2005/07/09

経済中心主義の終焉

 この前NHKでやっていた年金問題や少子高齢化問題、働く女性の問題などをテーマに議論する番組で堺屋太一さんがこんなことを言っていました。
 
 「この問題について議論するとき、経済のことが主題になっているといつまでたっても結論にはたどり着かない。それぞれの言い分が交錯するだけだ。経済中心に物事を考える時代は終わりました。これからは文化中心に考えなければならない。」
 
 堺屋さんは現在の経済的満足を重視する社会から文化的満足を重視する社会に転換しなければならないと提言していました。番組中、堺屋さんは何度も何度もこの発言をしましたが、番組の構成上この提言について深く議論されることはなく、あるテーマの議論の最後に堺屋さんがこの発言をし、すぐ次のテーマに移っていくという具合でした。ここが一番大事なところのように思えてならなかったのですが。
 番組の最後の方でドイツに長期間住んでいたという女性が、日本ではいくらお金があっても豊かな生活はできない、という意味の発言していました。そうなのかもしれません。
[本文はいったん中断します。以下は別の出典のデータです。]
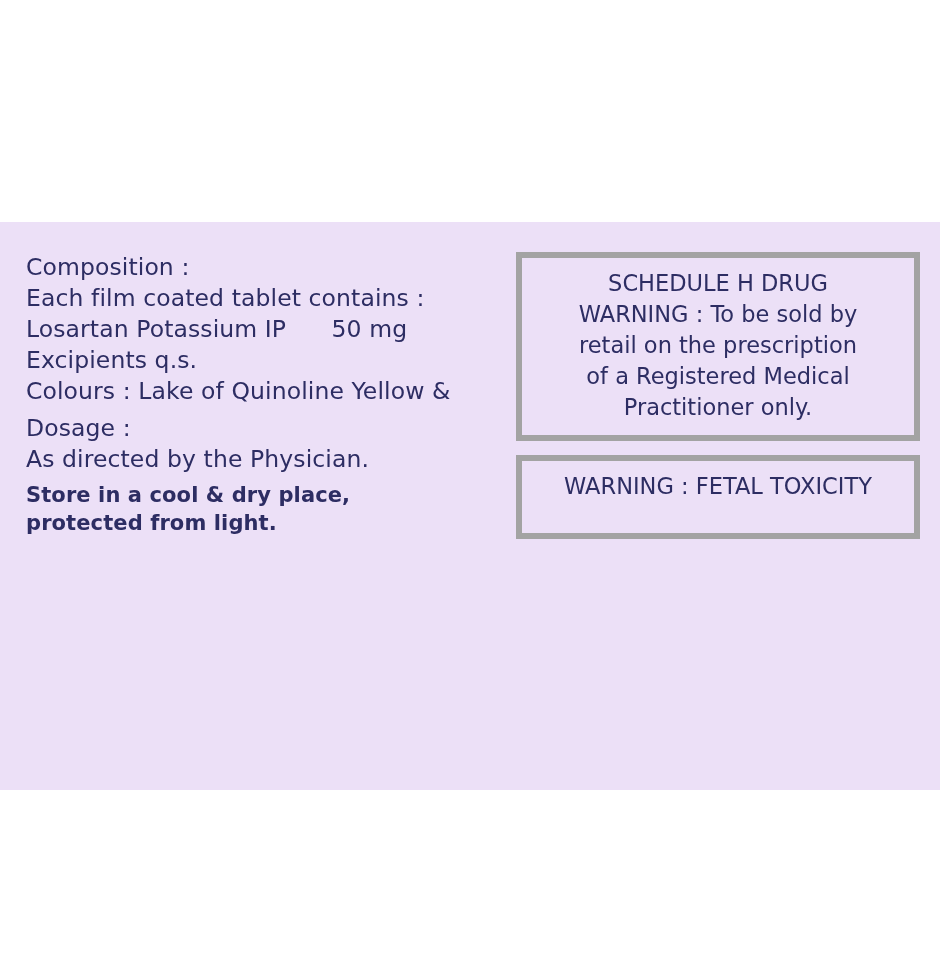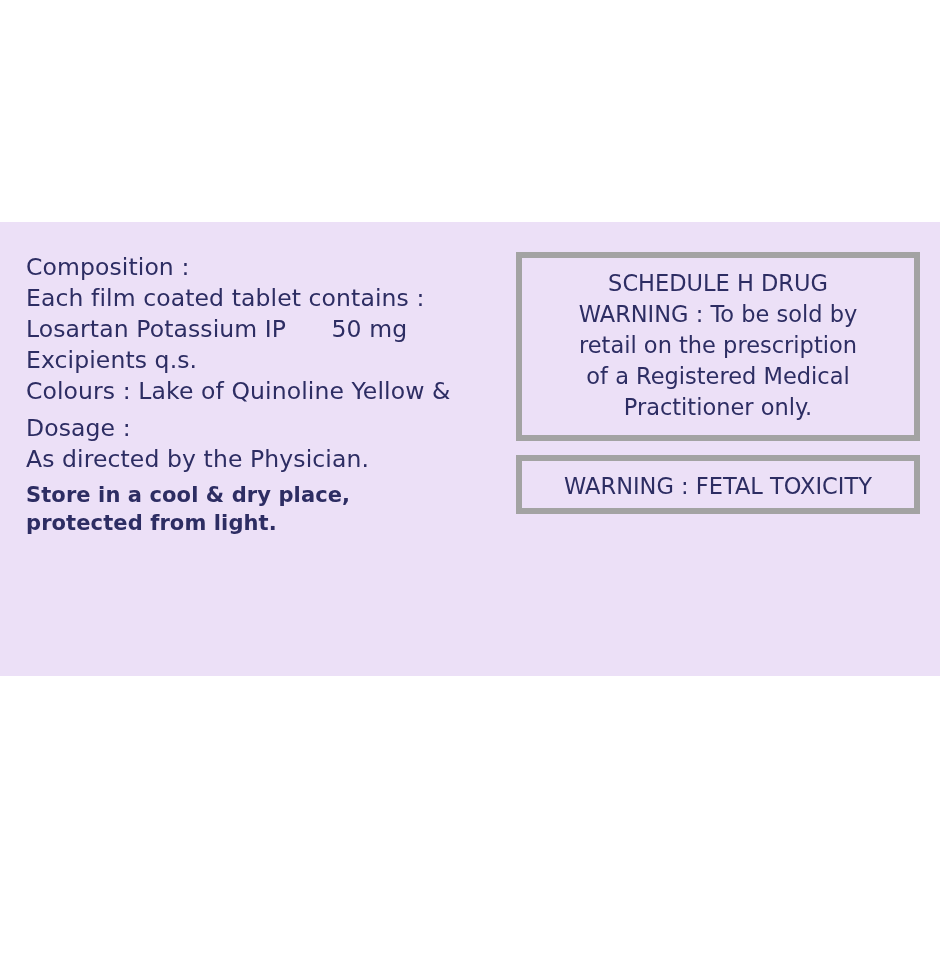"Composition :" #carton { height: 454px -> 568px }
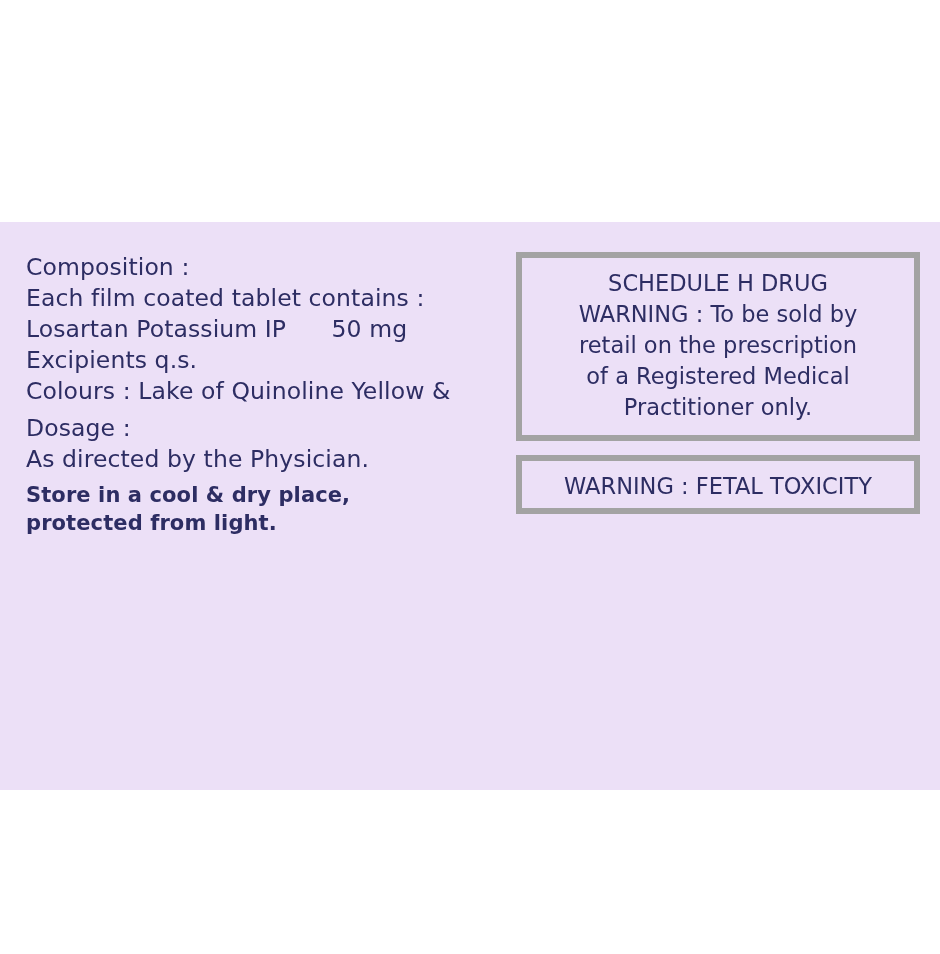"WARNING : FETAL TOXICITY" #fetal-box { padding: 10px 14px 7px 14px -> 10px 14px 32px 14px }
 番組の中で少子高齢化の結果、何年か後には人口減少が始まり、ついには経済縮小が始まる、と危機感を煽っていました。日本では戦後以降これまでずっと経済発展を重視して国策が建てられてきました。経済発展なくして国の未来はない、という思想をいつの間にか植え付けられてしまっているような気がします。確かにこのまま国民がみんな経済中心主義の考え方を持ちを続ければ経済縮小イコール国家の破滅なのかもしれません。しかしこのまま人口が増え続け経済が発展し続けることはありえません。いま経済から文化への転換をしなければ破滅へむかってつき進むことにならないでしょうか。

 日本は昔、世界でも有数の清貧の文化をもつ国でした。うまく転換できるような気がするのです。